|Department:||Department of Aeronautics and Astronautics|
|Keywords:||Aeronautics and Astronautics.|
|Full text PDF:||http://hdl.handle.net/1721.1/90676|
The ability to predict the likely trajectory is a key element of safely integrating Unmanned Aerial Systems (UAS) in the National Airspace System (NAS). A particularly challenging environment is in the vicinity of uncontrolled airports, where the route the pilot plans to follow is not available. Existing trajectory prediction methods that rely on propagating the current velocity of the aircraft are not well suited to long-term prediction of pilot behavior in this environment. This thesis proposes a new probabilistic trajectory prediction method within a hierarchical pilot behavior framework that extends the model proposed by Liao et al. . In general trajectories are predicted using only low-level measurements of aircraft state, with no a priori of pilot intent. Trajectories are drawn from a novel navigation model that represents aircraft motion as a Hidden Markov Model in which the state space is composed of possible mode change points. A likelihood function inspired by the approach of Yepes et al.  is used to map current aircraft state in continuous space to a high probability discrete sequence of mode change points. An unsupervised learning process is used to identify both the structure and parameters of the navigation model.
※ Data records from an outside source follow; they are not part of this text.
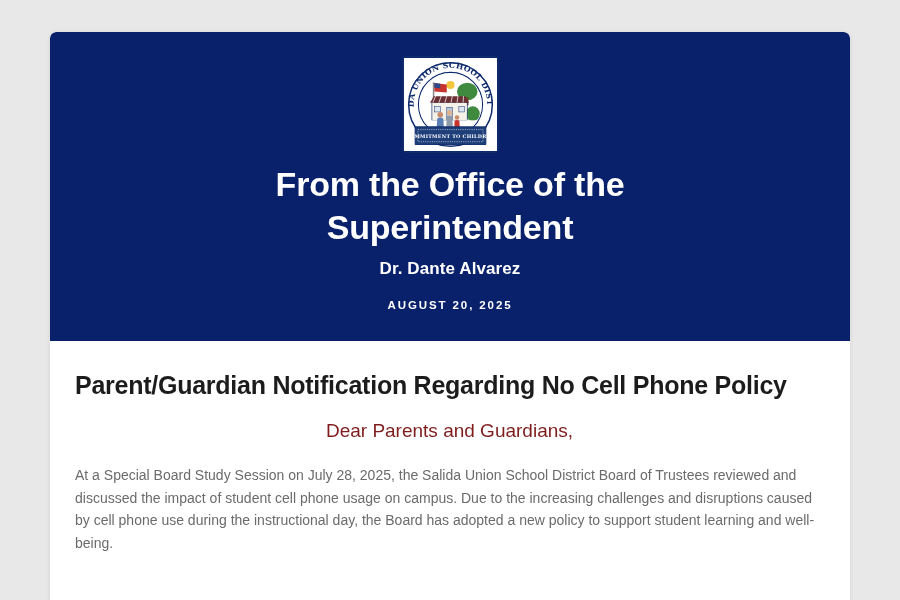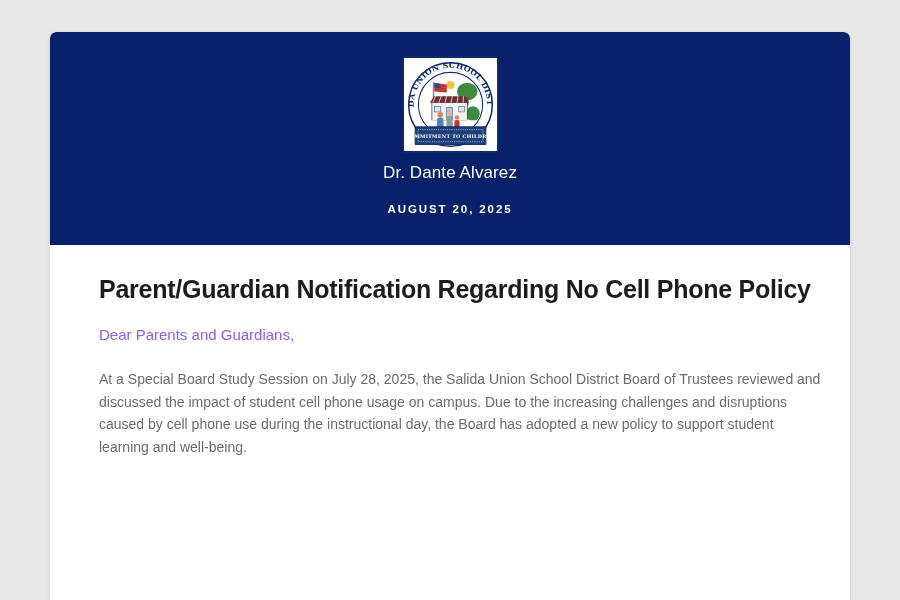--- a/index.html
+++ b/index.html
@@ -64,52 +64,52 @@
     font-size: 34px;
     line-height: 43px;
     font-weight: 700;
     letter-spacing: -0.2px;
     max-width: 520px;
     margin: 0 auto;
   }
   .masthead-subtitle {
     color: #ffffff;
     font-size: 17px;
-    font-weight: 400;
+    font-weight: 700;
     margin-top: 10px;
     letter-spacing: 0.1px;
   }
   .masthead-date {
     color: #ffffff;
     font-size: 11.5px;
     font-weight: 700;
     letter-spacing: 1.9px;
     margin-top: 20px;
   }
 
   
   .article {
     background: #ffffff;
     padding: 28px 26px 40px 25px;
-    margin-left: 24px;
   }
   .article-title {
     color: #1c1c1c;
     font-size: 25px;
     line-height: 33px;
     font-weight: 700;
     letter-spacing: -0.25px;
     margin-bottom: 18px;
     max-width: 752px;
   }
   .article-greeting {
-    color: #8b5cf6;
-    font-size: 15px;
+    color: #7f1d1d;
+    font-size: 19px;
     line-height: 22px;
     margin-bottom: 22px;
+    text-align: center;
   }
   .article-paragraph {
     color: #6b6b6b;
     font-size: 14px;
     line-height: 22.5px;
     max-width: 748px;
   }
 </style>
 </head>
 <body>
@@ -180,20 +180,21 @@
               <path d="M 54.4,67.5 Q 57,65.8 59.6,67.5 L 60,76 L 54,76 Z" fill="#c8332e"></path>
             </g>
           </g>
 
           <path d="M 12,74 L 88,74 L 88,93 L 12,93 Z" fill="#1e3f7a" stroke="#0d2a6b" stroke-width="1"></path>
           <rect x="15" y="77" width="70" height="13" fill="none" stroke="#ffffff" stroke-width="0.6" stroke-dasharray="1.2 1.2"></rect>
           <text x="50" y="86" text-anchor="middle" font-family="DejaVu Serif, serif" font-size="5.2" font-weight="700" fill="#ffffff" letter-spacing="0.3">COMMITMENT TO CHILDREN</text>
         </svg>
       </div>
 
+      <h1 class="masthead-title">From the Office of the Superintendent</h1>
 
       <div class="masthead-subtitle">Dr. Dante Alvarez</div>
 
       <div class="masthead-date">AUGUST 20, 2025</div>
     </header>
 
     <section class="article">
       <h2 class="article-title">Parent/Guardian Notification Regarding No Cell Phone Policy</h2>
 
       <p class="article-greeting">Dear Parents and Guardians,</p>

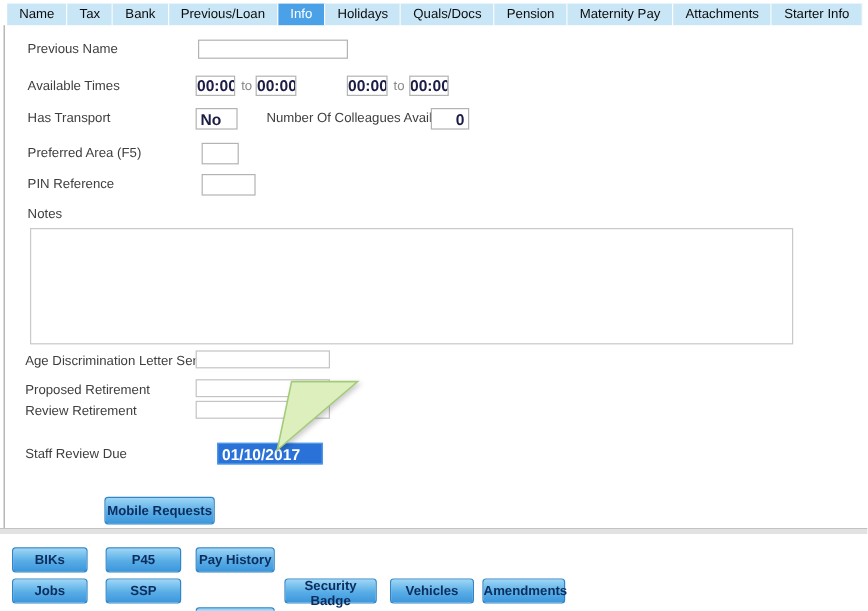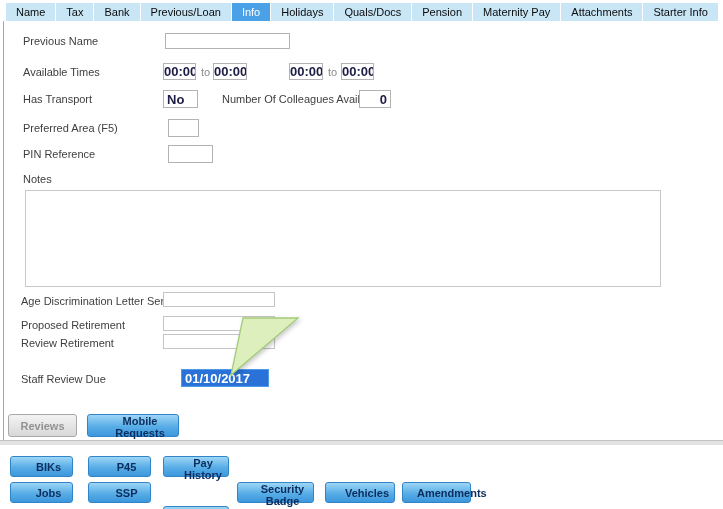--- a/index.html
+++ b/index.html
@@ -34,21 +34,21 @@
        background:linear-gradient(180deg,#f5fbe9 0%,#e9f6d4 55%,#d8edb6 100%);
        border:1px solid #a3cc7a;border-radius:10px;box-shadow:2px 3px 5px rgba(0,0,0,0.28);
        display:flex;flex-direction:column;justify-content:center;align-items:center;
        font-size:13px;color:#3a3a3a;text-align:center;line-height:1.45;}
   .callout-tail{position:absolute;left:218px;top:316px;z-index:4;}
 
   
   .btn{position:absolute;box-sizing:border-box;border-radius:3px;text-align:center;cursor:pointer;
        font-family:"Liberation Sans",sans-serif;font-size:11px;font-weight:700;padding:0;}
   .btn-blue{background:linear-gradient(180deg,#9ed6f6 0%,#58ade6 55%,#3d97dc 100%);
-       border:1px solid #2f85c8;color:#0b2d5e;padding-left:14px;}
+       border:1px solid #2f85c8;color:#0b2d5e;}
   .btn-gray{background:linear-gradient(180deg,#f3f3f3 0%,#d8d8d8 100%);
        border:1px solid #a9a9a9;color:#929292;cursor:default;}
 </style>
 </head>
 <body>
 
 <div class="stage">
 
   <div class="tabs">
     <span class="tab">Name</span>
@@ -101,21 +101,20 @@
   <span class="lbl" style="left:21px;top:337px;">Review Retirement</span>
   <input class="box thin" style="left: 163px; top: 334px; width: 112px; height: 15px;" value="">
 
   <span class="lbl" style="left:21px;top:373px;">Staff Review Due</span>
   <input class="box sel" style="left: 181px; top: 369px; width: 88px; height: 18px;" value="01/10/2017">
 
   <svg class="callout-tail" width="90" height="62" style="filter:drop-shadow(2px 2px 2px rgba(0,0,0,0.2));">
     <polygon points="25,2 80,2 13,59" fill="#ddefbd" stroke="#a3cc7a" stroke-width="1.3"></polygon>
   </svg>
 
-  <button class="btn btn-gray" style="left:8px;top:414px;width:69px;height:23px;">Reviews</button>
   <button class="btn btn-blue" style="left:87px;top:414px;width:92px;height:23px;">Mobile Requests</button>
 
   <button class="btn btn-blue" style="left:10px;top:456px;width:63px;height:21px;">BIKs</button>
   <button class="btn btn-blue" style="left:88px;top:456px;width:63px;height:21px;">P45</button>
   <button class="btn btn-blue" style="left:163px;top:456px;width:66px;height:21px;">Pay History</button>
 
   <button class="btn btn-blue" style="left:10px;top:482px;width:63px;height:21px;">Jobs</button>
   <button class="btn btn-blue" style="left:88px;top:482px;width:63px;height:21px;">SSP</button>
   <button class="btn btn-blue" style="left:163px;top:482px;width:66px;height:21px;margin-top:24px;">Notes Log</button>
   <button class="btn btn-blue" style="left:237px;top:482px;width:77px;height:21px;">Security Badge</button>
This approach addresses the weakness of previous Markov model-based approaches that require a fine discretization of the Cartesian state space by representing only features where a branch in aircraft trajectory may occur. Using the proposed likelihood function, learning can be achieved without requiring training data spanning the entire state space. This approach also allows very computationally efficient prediction over a long prediction window to be performed in real time. The resulting long-term trajectory predictions are shown to be far more accurate than can be achieved with other methods that do not take into account intent, particularly in the challenging uncontrolled airport environment. These predictions can be used by UAS to safely plan trajectories through uncontrolled airspace in the NAS.